Regularmente, sale a la palestra el fantasma de Bob Dylan y el Premio Nobel de Literatura. “¿Será finalmente el año de Dylan?”, nos preguntan. Una excusa tonta para rellenar minutos en la radio, para publicar artículos cogidos por los pelos.
Sabemos que sería un disparate. Técnicamente, Dylan solo ha publicado dos libros. Me responden que sus letras fungirían como corpus literario y que han alcanzado un fenomenal impacto cultural. En su contra, el hecho de que tiende a -¿cómo decirlo finamente?- la apropiación de hallazgos ajenos, escudándose en la tradición del reciclaje del folk process.
En esas discusiones banales, nos falta información fiable sobre los intríngulis de los Nobel: las deliberaciones de los académicos son secretas, aunque se han colado anécdotas intrigantes. Pero ahora tenemos un retrato revelador de lo ocurrido en 1954, cuando se premió a Ernest Hemingway.
Jeffrey Meyers, experto neoyorquino en Hemingway, ha entrado en los archivos de la Academia Sueca. Y ha publicado en The Times Literary Supplement un extenso texto sobre sus hallazgos, The swedish thing, que nos deja boquiabiertos.
Se sabe que Alfred Nobel especificó que los autores galardonados deberían tener “una tendencia idealista” (sí, podría encajar el primer Dylan). Pero pesan más los factores extraliterarios. Las circunstancias personales: edad y salud, ideología y, si procede, sufrimiento en cárceles o exilio. Y los elementos geopolíticos, como si fuera Eurovisión: los favores debidos, la presión de países poderosos enfrentada al noble deseo de reconocer a literaturas previamente ignoradas. Sin olvidar las rencillas históricas: en 1954, el Secretario Permanente de la Academia vetó al principal rival de Hemingway, el islandés Halldór Laxness, por haberse burlado de Olaf II El Santo, rey de Noruega. Que conste que el gran Laxness fue nobelizado al año siguiente.

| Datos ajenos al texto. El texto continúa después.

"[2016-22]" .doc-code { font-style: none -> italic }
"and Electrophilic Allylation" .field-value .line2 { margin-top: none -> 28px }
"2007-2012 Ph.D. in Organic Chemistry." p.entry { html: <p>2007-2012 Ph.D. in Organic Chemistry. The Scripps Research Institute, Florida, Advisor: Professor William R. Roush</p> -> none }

La investigación del biógrafo de Hemingway pone al descubierto muchas de esas miserias del circo literario que tanto juego le dan a Andrés Trapiello en sus entregas del Salón de pasos perdidos. Que Jacinto Benavente, Nobel de 1922, aportó la candidatura de Concha Espina, una apuesta políticamente correcta en comparación con el expatriado Juan Ramón Jiménez (que finalmente conquistaría el premio en 1956). Y sorpresas, como el hecho de que J. R. R. Tolkien apostara por alguien tan distante de la Tierra Media como E. M. Forster. Que nunca ganó.

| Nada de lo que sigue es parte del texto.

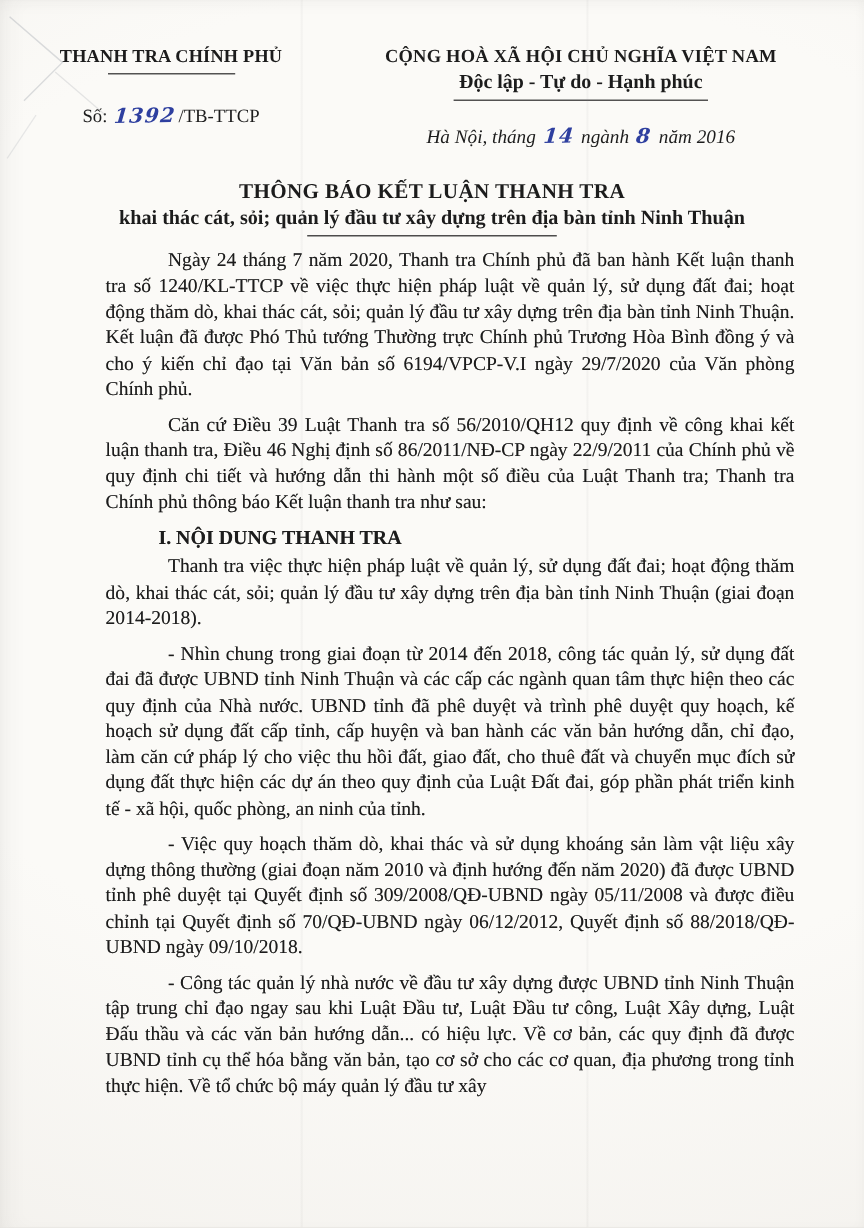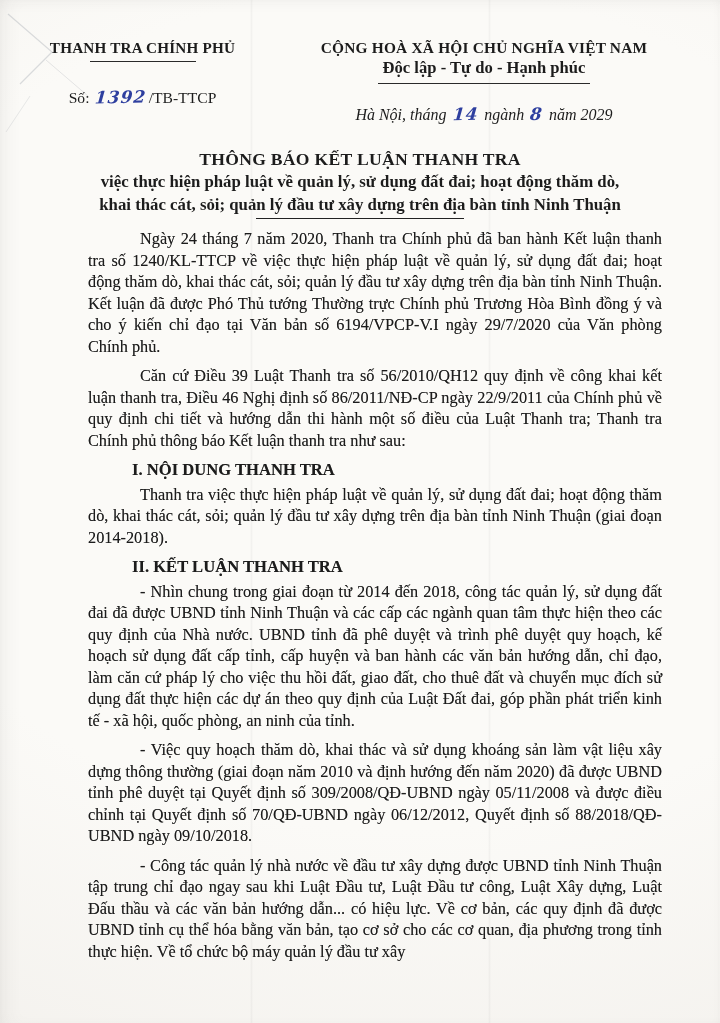"năm 2029" span { text: 2029 -> 2016 }
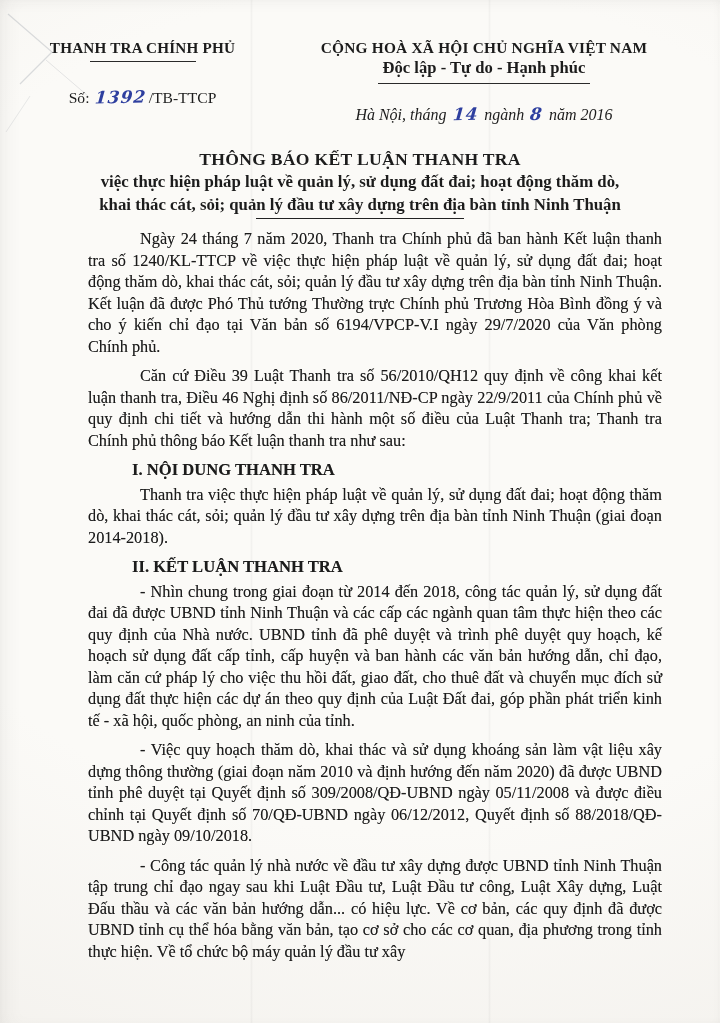"việc thực hiện pháp luật" div.doc-subtitle { html: <div>việc thực hiện pháp luật về quản lý, sử dụng đất đai; hoạt động thăm dò,</div> -> none }
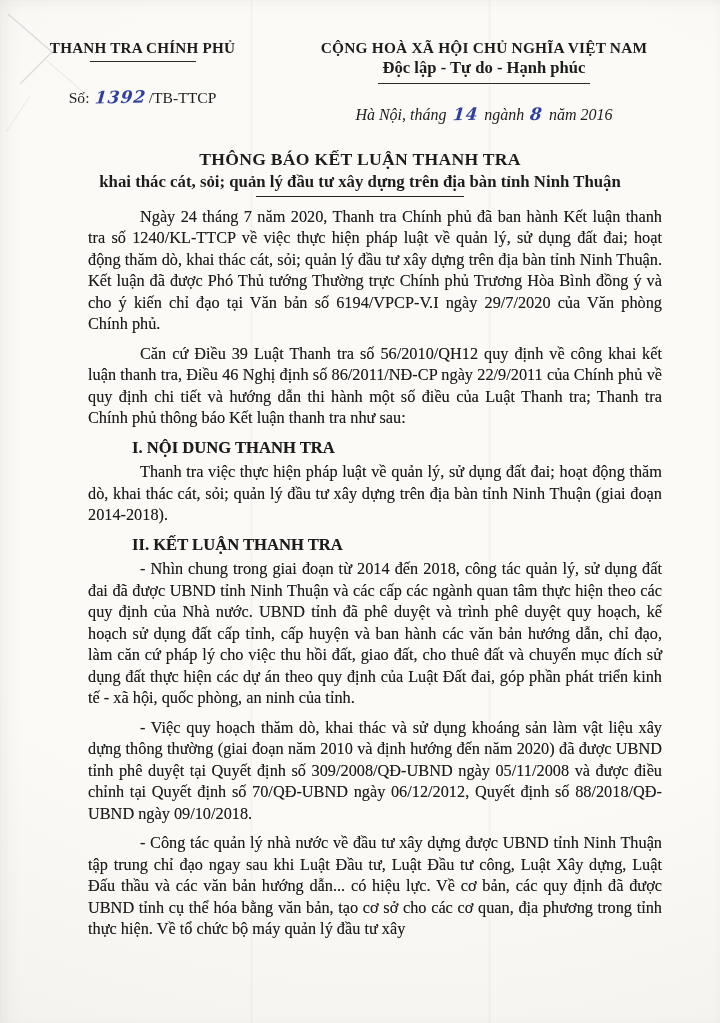"II. KẾT LUẬN THANH TRA" div.hd { html: <div>II. KẾT LUẬN THANH TRA</div> -> none }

Asombra saber que el comité del Nobel no mostró un entusiasmo unánime por Hemingway; hubo un intento de rebelión, miembros que plantearon declarar desierto el premio. Eran otros tiempos: la literatura se difundía lentamente y los académicos no asumían los elementos biográficos de sus libros. Le salvó la popularidad de El viejo y el mar; los informes de sus paladines no mencionaban obras más indiscutibles como Fiesta o Por quien doblan las campanas. Así que ayuda tener unbest-seller reciente y, caramba, hace décadas que Dylan renunció a los temas de éxito.

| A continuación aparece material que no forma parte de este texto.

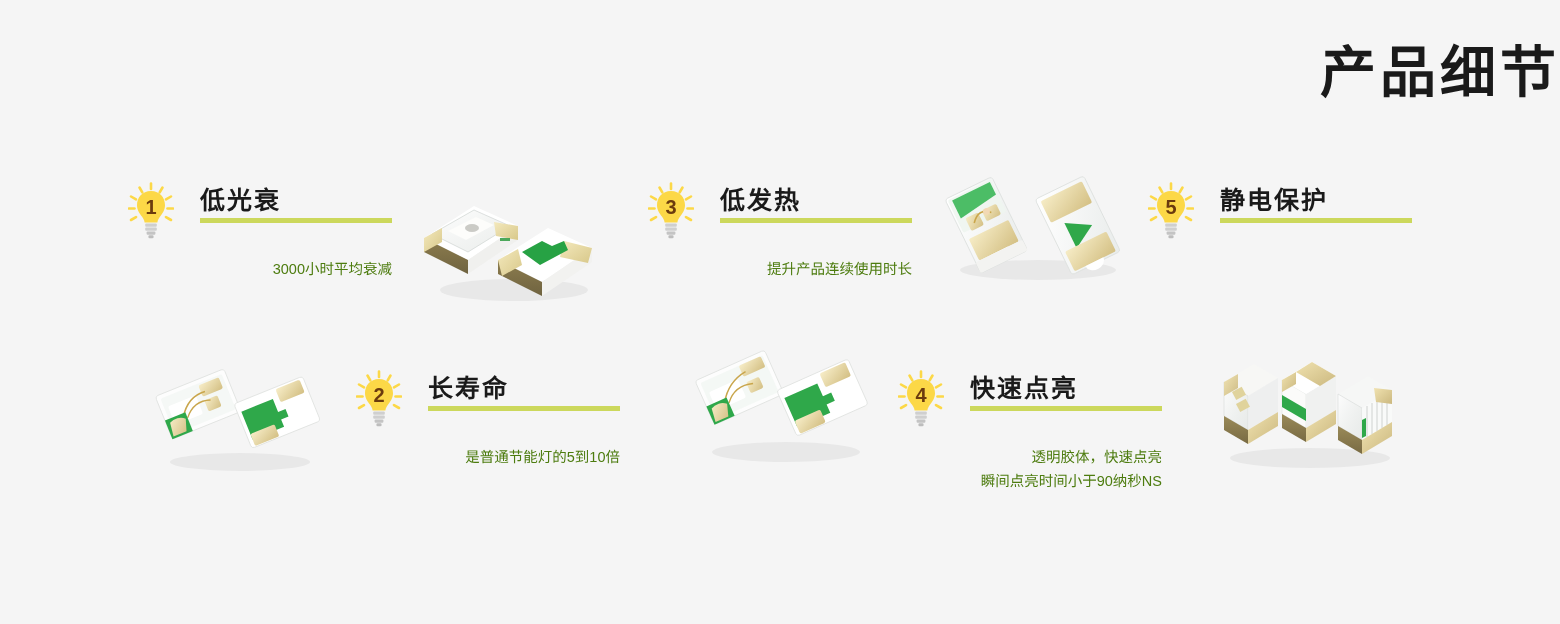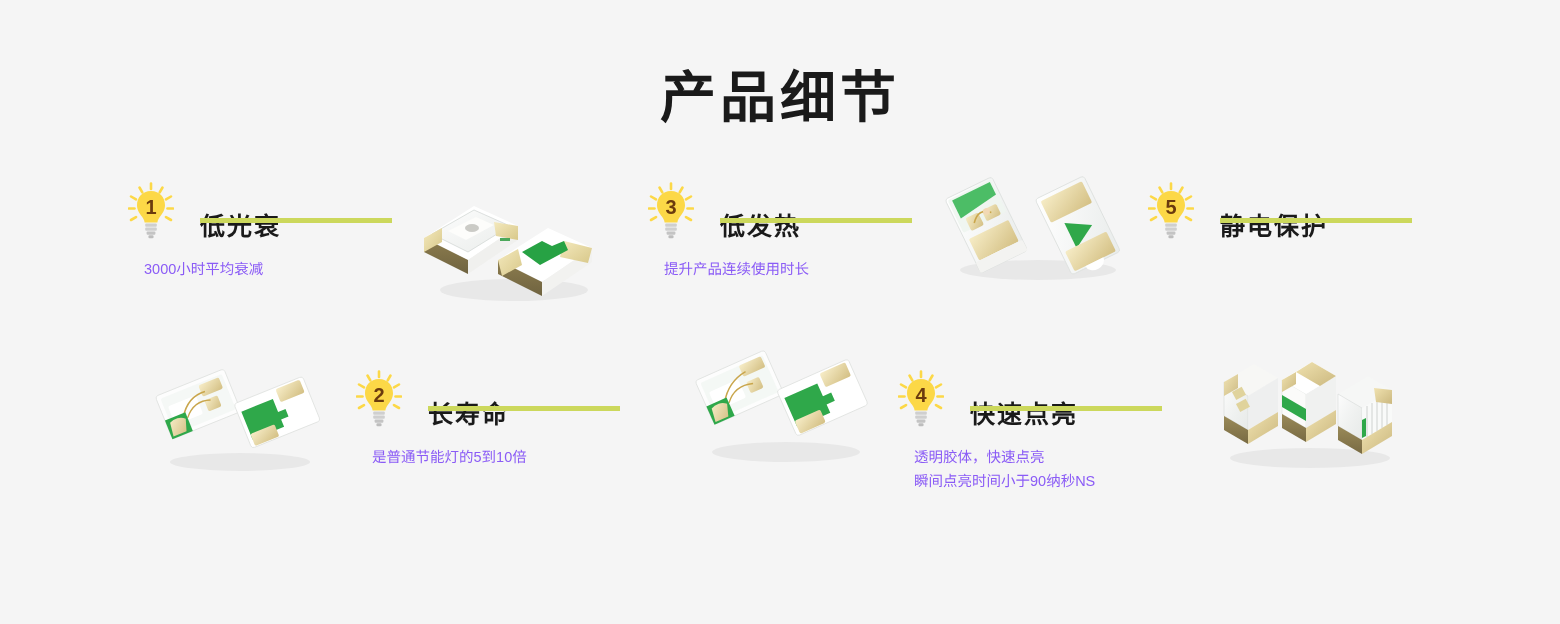"产品细节" .page-title { margin-top: 25px -> none; text-align: center -> right }
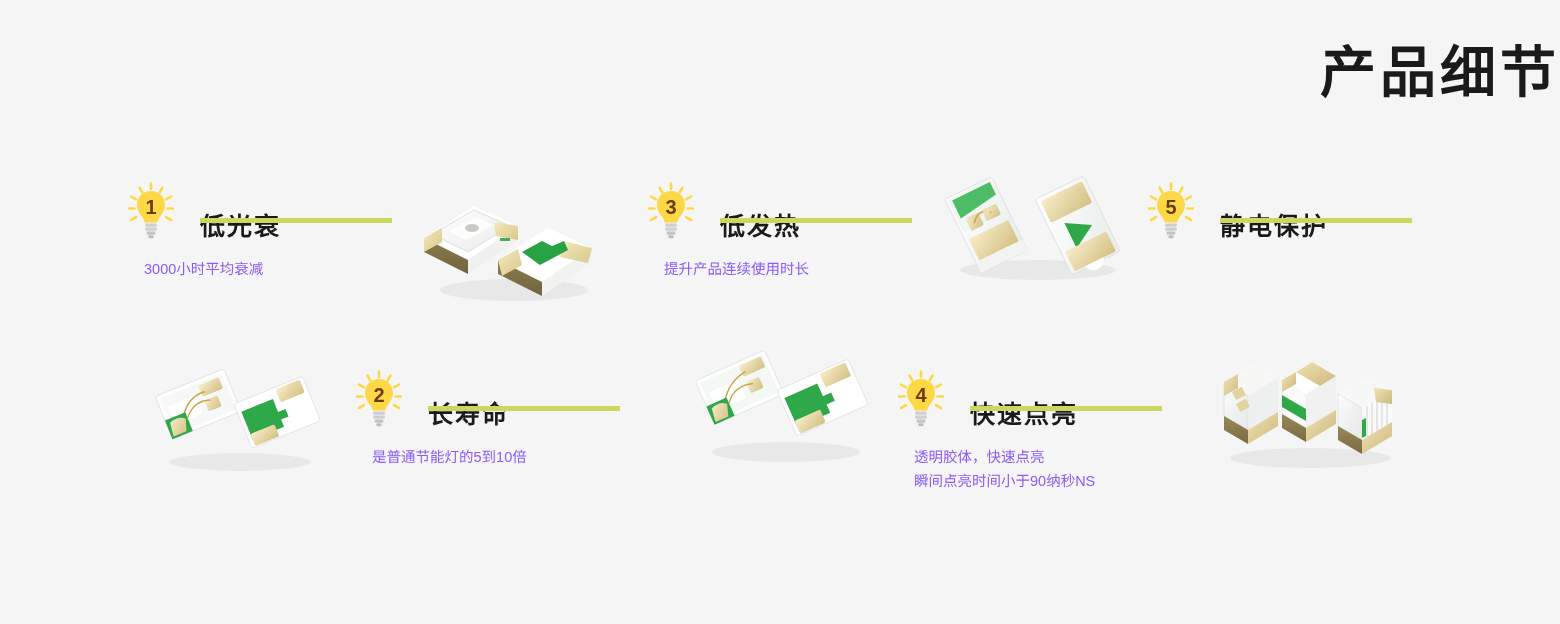"低光衰" .feat-title { margin-top: 26px -> none }
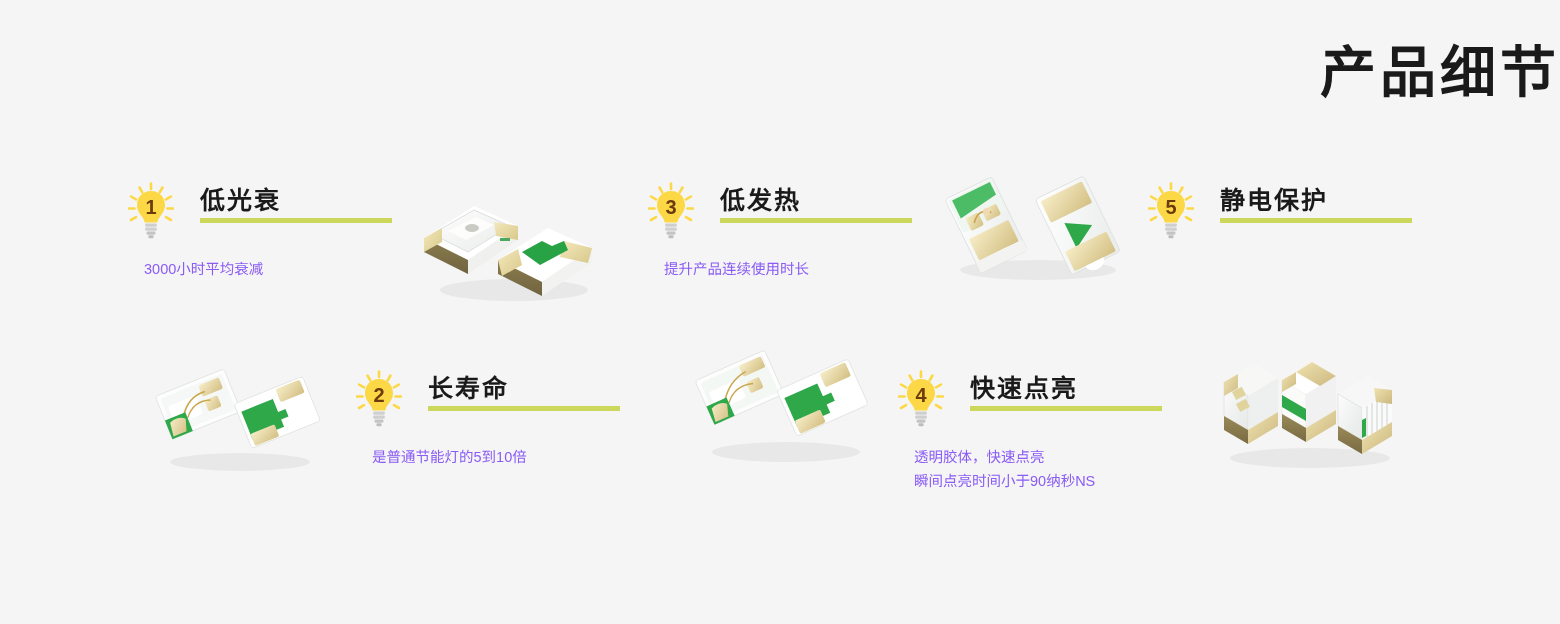"3000小时平均衰减" .feat-desc { color: #8b5cf6 -> #4d7c0f; left: 16px -> 0; text-align: left -> right }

Las discusiones que recoge Jeffrey Meyers me recuerdan lo experimentado cuando serví de jurado para un premio nacional. Mucho bochorno: la cabezonería de algunos de los presentes, empeñados en hacer triunfar a su candidato, aunque no encajara en el perfil requerido; el suave empuje ministerial para que el elegido fuera mediáticamente apetecible; los pactos implícitos que se formaban y deshacían según avanzaban las votaciones. Vencedor y candidatos hubieran palidecido de haber asistido a la deliberación.
Para Hemingway, fue el final de una agonía. Quería que se acabara el suspense. No hizo campaña: despreciaba a anteriores ganadores estadounidenses, de Pearl S. Buck a William Faulkner (“mientras yo viva, tendrá que beber para justificarse por tener el Nobel”). Su ambigüedad se manifestó en la negativa a acudir a Estocolmo. Alegó que estaba en Cuba, recuperándose de dos accidentes aéreos que había sufrido en África. Todo cierto, aunque luego había viajado a España e Italia; lo que le faltaba era voluntad. Ahí si que puedo imaginar a un Bob Dylan escaqueándose del ritual. Ojalá nunca llegue el momento en que deba enfrentarse a esa decisión. El arte de Dylan es otra cosa, diferente de la literatura y tan digna en sus propios términos.